ここまでは焼香の意味や作法について紹介しました。ここでは、焼香に関する疑問をあげて解説します。

焼香は自分の宗派の作法に従ってもいい?

焼香の作法は、故人の宗派に合わせるか、自分の宗派に合わせてください。
相手の宗派に合わせることは、敬意を表すことになります。故人の宗派がわからない場合は、僧侶や喪主のまねをしてください。自分の宗教への信仰心が厚い人は、自分の宗派の作法で焼香をあげても大丈夫です。

忙しい場合は焼香のみ済ませて帰ってもいい?

通夜は急におこなわれることが多いので、焼香のみで帰っても失礼にあたりませんが、告別式ではできる限り途中退席を避けるようにしてください。
急用が入るなど、どうしても式の最後まで参列することが難しくなった場合は、必ず事前に遺族に告げましょう。退席するときに目立たずに抜け出せるように、座る席は立ち上がっても目立ちにくい末席の角など、スムーズに立てる席を選びましょう。
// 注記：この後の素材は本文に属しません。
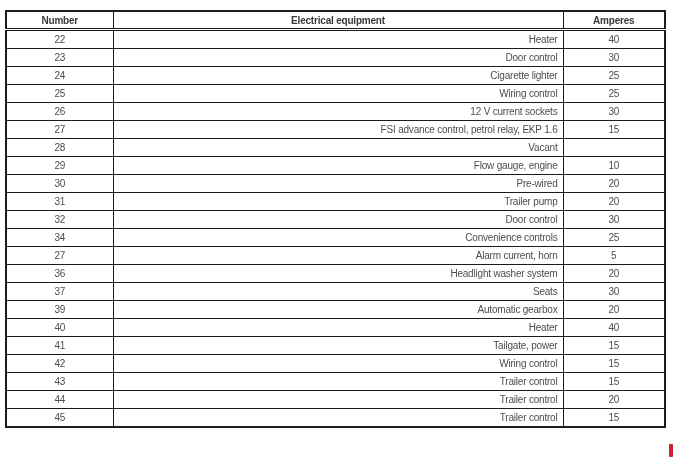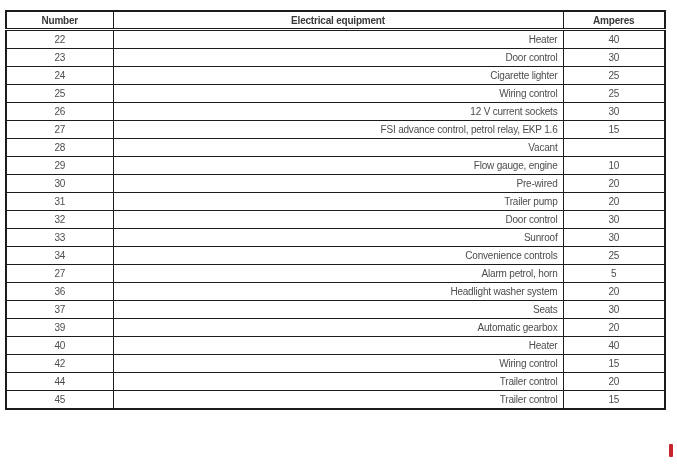"33" tr { html: <tr> <td>33</td> <td>Sunroof</td> <td>30</td> </tr> -> none }
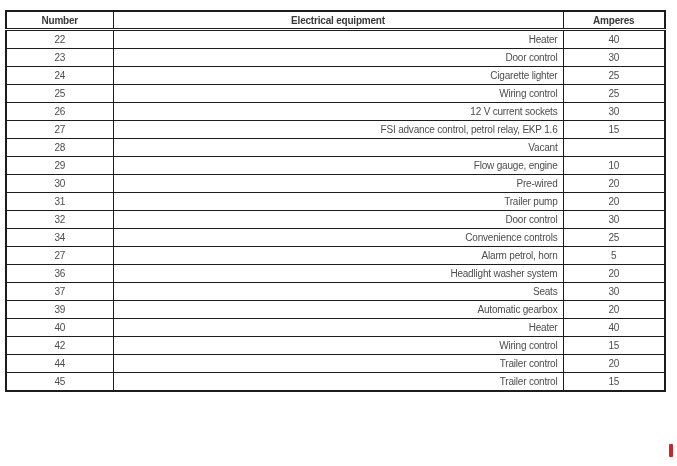"Alarm petrol, horn" td.equipment { text: petrol -> current }
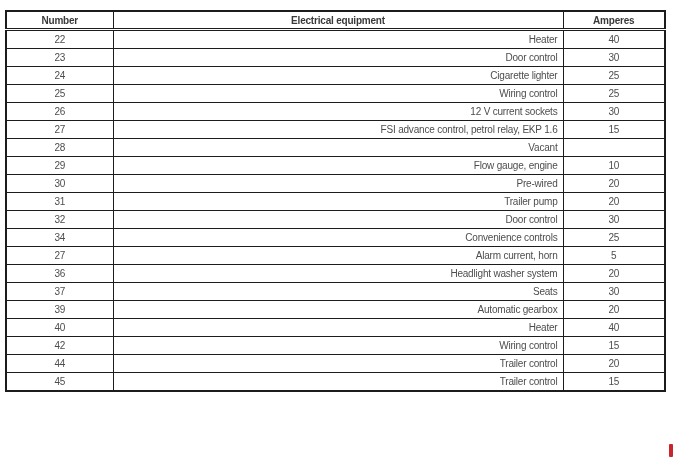"41" tr { html: none -> <tr> <td>41</td> <td>Tailgate, power</td> <td>15</td> </tr> }
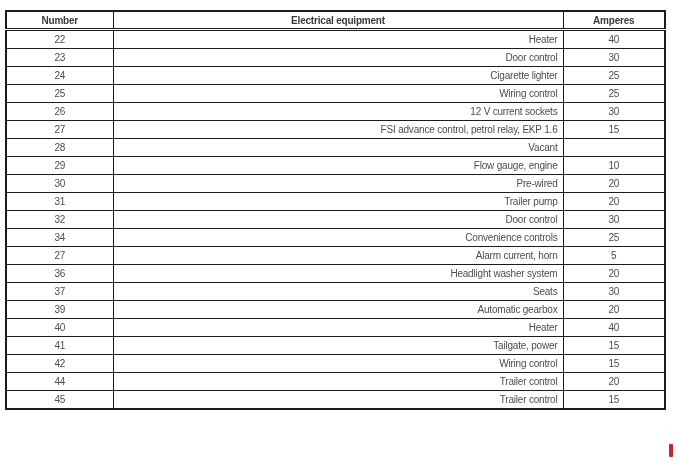"43" tr { html: none -> <tr> <td>43</td> <td>Trailer control</td> <td>15</td> </tr> }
参列の時間があまり取れないときは、欠席も手段のひとつです。故人に別れを告げたいという思いは尊重されるものですが、無理は禁物です。遺族に断りを入れた上で、後日弔問することも検討しましょう。

焼香の意味を理解して、故人を送り出そう

焼香は仏や故人のためのものですが、おこなう人自身の心と体を落ち着かせる意味もあります。焼香の意味や作法を理解することは、故人の冥福を祈り、遺族への哀悼の意を強く表すことにつながるかもしれません。最後まで心を込めて焼香し、故人への感謝とお別れの気持ちを伝えてください。